→ Data excerpts
^^^^^^^^^^^^^^^^

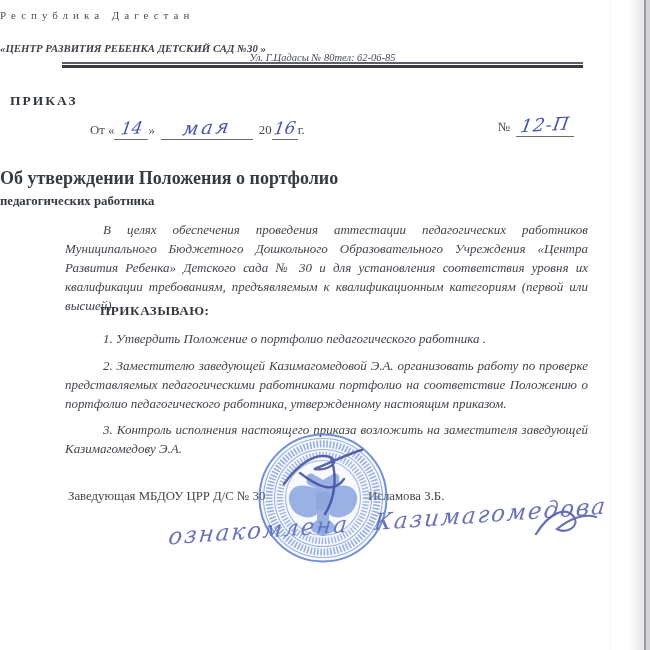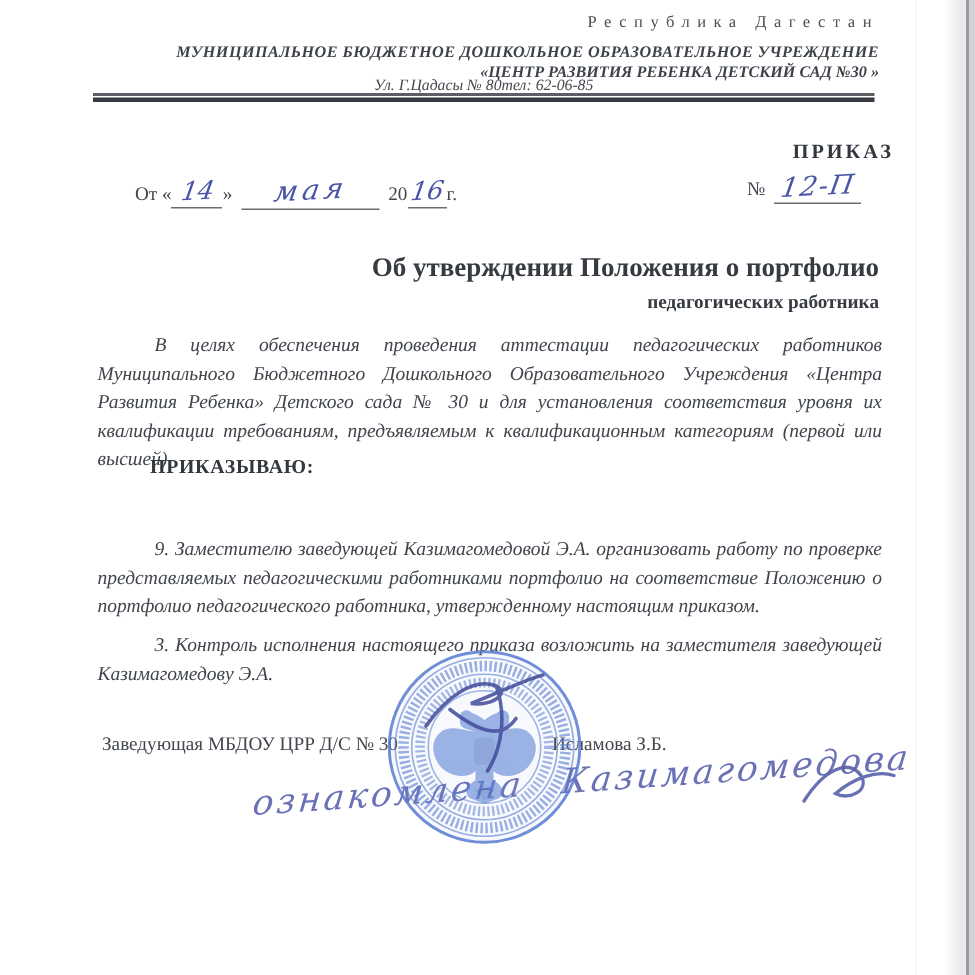--- a/index.html
+++ b/index.html
@@ -6,21 +6,21 @@
   body{
     width:650px;height:650px;overflow:hidden;
     background:#fbfbfc;
     font-family:"Liberation Serif", serif;
   }
   .page{
     position:relative;width:650px;height:650px;background:#ffffff;
     color:#3f444c;
   }
   .abs{position:absolute;}
-  .centered{left:0;width:586px;text-align:right;}
+  .centered{left:0;width:586px;text-align:left;}
 
   
   .region{top:9px;font-size:11px;letter-spacing:5px;color:#4a4f58;}
   .org1{top:29px;font-size:10.8px;font-style:italic;font-weight:bold;color:#3e434b;letter-spacing:.3px;}
   .org2{top:42px;font-size:10.8px;font-style:italic;font-weight:bold;color:#3e434b;}
   .addr-row{top:52px;left:62px;width:521px;display:flex;justify-content:center;
     font-size:10.5px;font-style:italic;color:#45494f;}
   .rule{top:62px;left:62px;width:521px;}
   .rule .thin{height:1.5px;background:#5c5f65;}
   .rule .thick{height:3px;background:#383b41;margin-top:1.5px;}
@@ -75,21 +75,20 @@
   .scan-dark{top:0;left:644px;width:2px;height:650px;background:#9a9b9f;}
   .scan-grey{top:0;left:646px;width:4px;height:650px;background:#d3d4d8;}
   .scan-faint{top:0;left:610px;width:1px;height:650px;background:rgba(60,60,70,.04);}
 </style>
 </head>
 <body>
 
 <div class="page">
 
   <div class="abs centered region">Республика Дагестан</div>
-  <div class="abs centered org1">МУНИЦИПАЛЬНОЕ  БЮДЖЕТНОЕ  ДОШКОЛЬНОЕ  ОБРАЗОВАТЕЛЬНОЕ  УЧРЕЖДЕНИЕ</div>
   <div class="abs centered org2">«ЦЕНТР РАЗВИТИЯ РЕБЕНКА ДЕТСКИЙ САД №30 »</div>
   <div class="abs addr-row">
     <span>Ул. Г.Цадасы  № 80</span>
     <span>тел:  62-06-85</span>
   </div>
   <div class="abs rule">
     <div class="thin"></div>
     <div class="thick"></div>
   </div>
 
@@ -111,21 +110,22 @@
     <span>№</span>
     <span class="gap"></span>
     <span class="u hw-num"><span class="hw">12-П</span></span>
   </div>
 
   <div class="abs centered title1">Об  утверждении Положения о портфолио</div>
   <div class="abs centered title2">педагогических работника</div>
 
   <div class="abs para indent preamble">В целях обеспечения проведения аттестации педагогических работников Муниципального Бюджетного Дошкольного Образовательного Учреждения «Центра Развития Ребенка» Детского сада № 30 и  для установления соответствия уровня их квалификации требованиям, предъявляемым к квалификационным категориям (первой или высшей)</div>
   <div class="abs resolve">ПРИКАЗЫВАЮ:</div>
-  <div class="abs para indent item2">9. Заместителю заведующей Казимагомедовой Э.А. организовать работу по проверке представляемых педагогическими работниками портфолио на соответствие Положению о портфолио педагогического работника, утвержденному настоящим приказом.</div>
+  <div class="abs para indent item1">1. Утвердить Положение о портфолио педагогического работника .</div>
+  <div class="abs para indent item2">2. Заместителю заведующей Казимагомедовой Э.А. организовать работу по проверке представляемых педагогическими работниками портфолио на соответствие Положению о портфолио педагогического работника, утвержденному настоящим приказом.</div>
   <div class="abs para indent item3">3. Контроль исполнения настоящего приказа возложить на заместителя заведующей Казимагомедову Э.А.</div>
 
   <div class="abs sig-pos">Заведующая МБДОУ ЦРР Д/С № 30</div>
   <div class="abs sig-name">Исламова З.Б.</div>
   <div class="abs hand-note">ознакомлена  Казимагомедова</div>
 
   <svg class="abs stamp-svg" viewBox="0 0 136 136">
     <circle cx="68" cy="68" r="64" fill="#8fb0e4" opacity="0.07"></circle>
     <circle cx="68" cy="68" r="63.5" fill="none" stroke="#577bd0" stroke-width="2" opacity="0.85"></circle>
     <circle cx="68" cy="68" r="59.5" fill="none" stroke="#577bd0" stroke-width="1.1" opacity="0.6"></circle>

^^^^^^^^^^^^^^^^

→ Instructions to follow
Each line above that contains the word "position" should be returned.

→ Output
     position:relative;width:650px;height:650px;background:#ffffff;
   .abs{position:absolute;}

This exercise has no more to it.